• [WORK TASK]
Once the line containing "padding-top: 7px ->" is located, give it again exactly, together with each line that follows it to the end of the entries, and add nothing else.

• [THE DATA]

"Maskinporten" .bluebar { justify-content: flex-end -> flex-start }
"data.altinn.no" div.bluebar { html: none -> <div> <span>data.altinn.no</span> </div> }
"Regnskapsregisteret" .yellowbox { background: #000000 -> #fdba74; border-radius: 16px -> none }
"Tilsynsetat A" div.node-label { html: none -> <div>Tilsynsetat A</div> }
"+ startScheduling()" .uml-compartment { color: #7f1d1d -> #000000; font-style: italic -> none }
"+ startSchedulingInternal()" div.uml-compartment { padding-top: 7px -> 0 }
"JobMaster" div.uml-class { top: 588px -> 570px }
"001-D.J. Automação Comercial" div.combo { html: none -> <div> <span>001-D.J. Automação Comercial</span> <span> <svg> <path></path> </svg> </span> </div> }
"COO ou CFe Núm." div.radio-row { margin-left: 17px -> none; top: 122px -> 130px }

• [SOLUTION TO THIS TASK]
"+ startSchedulingInternal()" div.uml-compartment { padding-top: 7px -> 0 }
"JobMaster" div.uml-class { top: 588px -> 570px }
"001-D.J. Automação Comercial" div.combo { html: none -> <div> <span>001-D.J. Automação Comercial</span> <span> <svg> <path></path> </svg> </span> </div> }
"COO ou CFe Núm." div.radio-row { margin-left: 17px -> none; top: 122px -> 130px }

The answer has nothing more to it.